Si yo pudiera...» En esto el Zorro calla,
Y erizado se agacha. «Soy perdido,
Dice, los cazadores he oído.
¿Qué me sucede?» «Nada.
No temas, le responde el camarada;
Son las gentes que pasan al mercado.
Mira, mira, cuitado,
Marchar haldas en cinta a mis vecinas,
 Coronadas con cestas de gallinas.»
«No estoy, dijo el Raposo, para fiestas:
Vete con tus gallinas y tus cestas,
Y satiriza a otro. Porque sabes
Que robaron anoche algunas aves,
¿He de ser yo el ladrón?» «En mi conciencia,
 Que hablé, dijo el Mastín, con inocencia.

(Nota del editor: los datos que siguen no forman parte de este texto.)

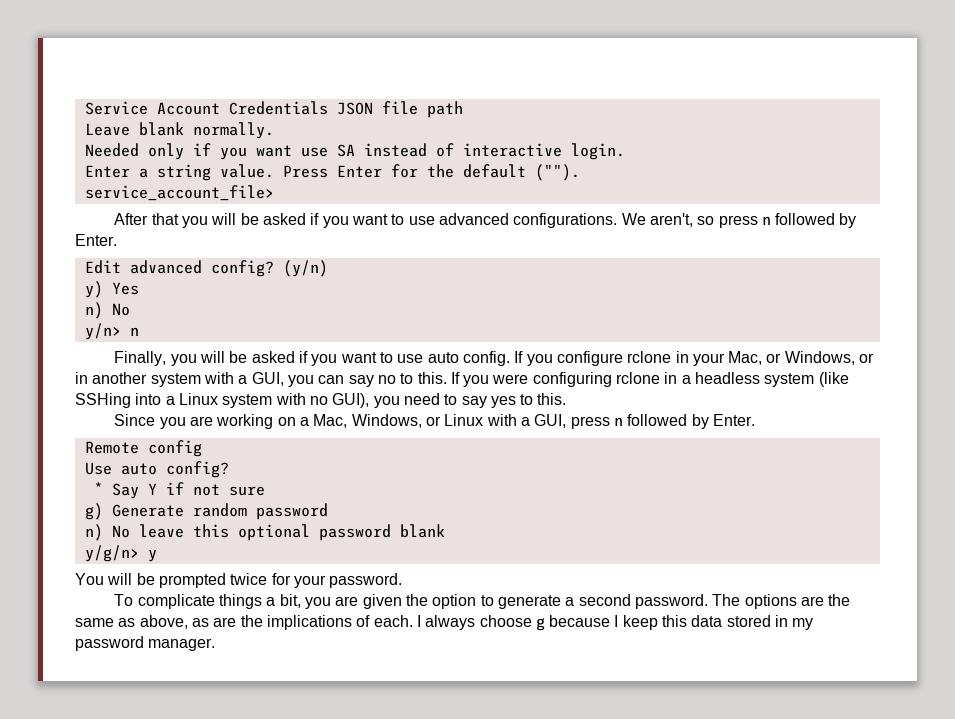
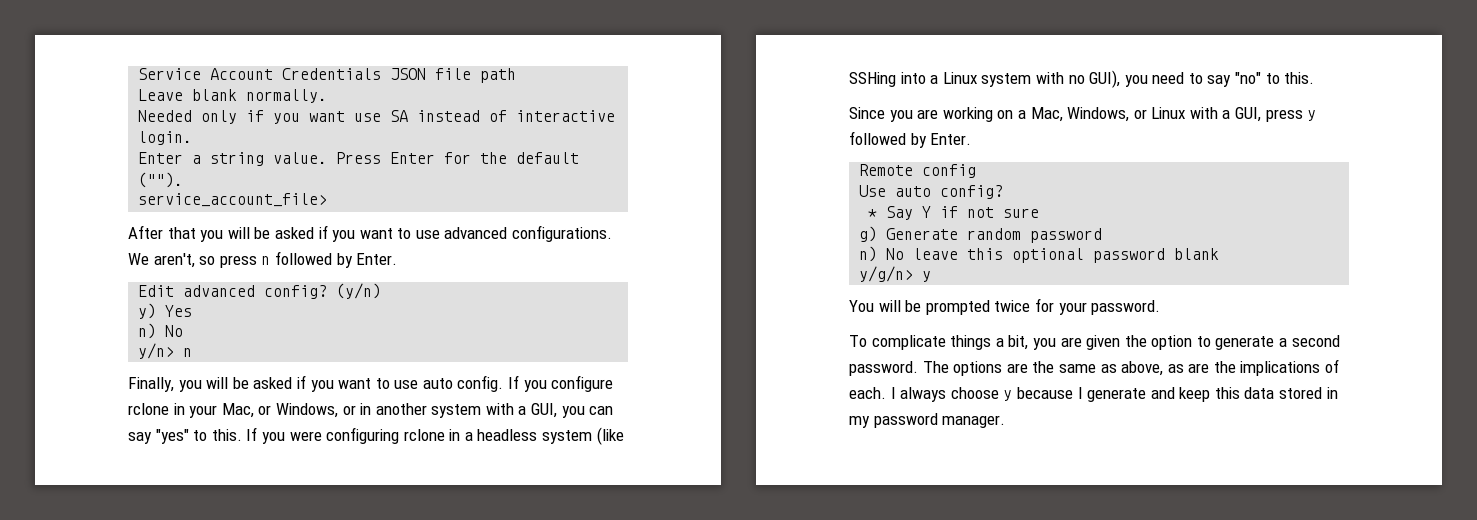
[377,375,396,384] no -> [155,429,189,444] "yes"
[490,396,516,408] yes -> [1235,72,1262,84] "no"
[613,417,623,426] n -> [1307,110,1317,121] y
[535,617,545,631] g -> [1003,390,1013,401] y
(619, 621) none -> [1087,387,1175,402] generate and

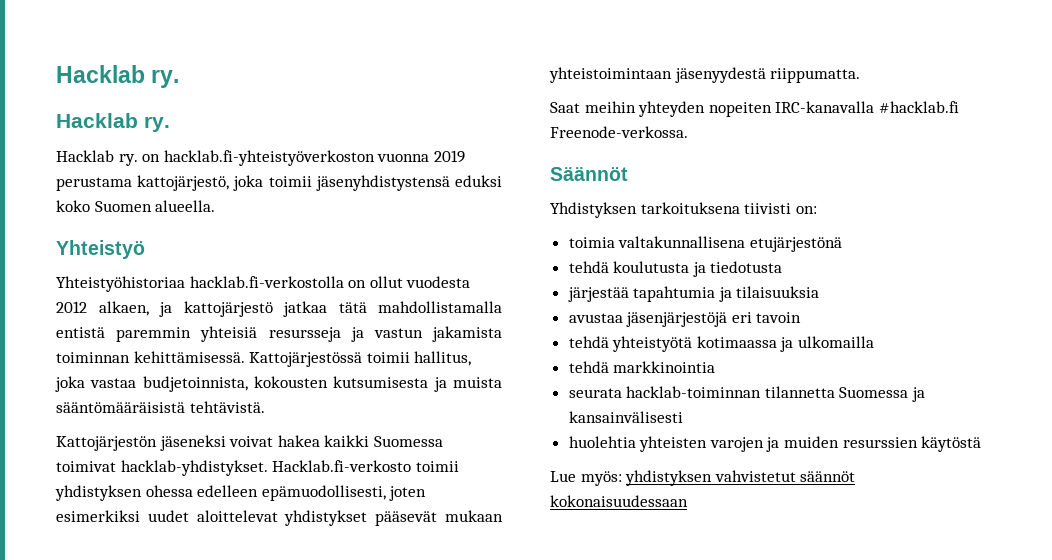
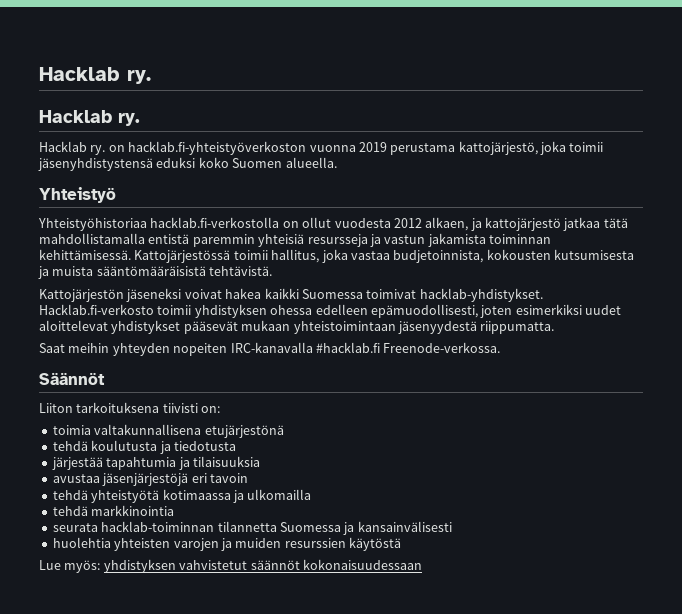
[550,202,637,218] Yhdistyksen -> [39,403,73,413] Liiton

¿Yo pensar que has robado gallinero,
Cuando siempre te vi como un cordero?»
«¡Cordero! exclama el Zorro; no hay aguante.
 Que cordero me vuelva en el instante,
Si he hurtado el que falta en tu majada.»
 «¡Hola! concluye el Perro, Camarada,
El ladrón es usted, según se explica»
El estuche molar al punto aplica
Al mísero Raposo,
Para que así escarmiente el cosquilloso,
Que de las fabuliilas se resiente.
Si no estás inocente,
Dime, ¿por qué no bajas las orejas?
Y si acaso lo estás, ¿de qué te quejas?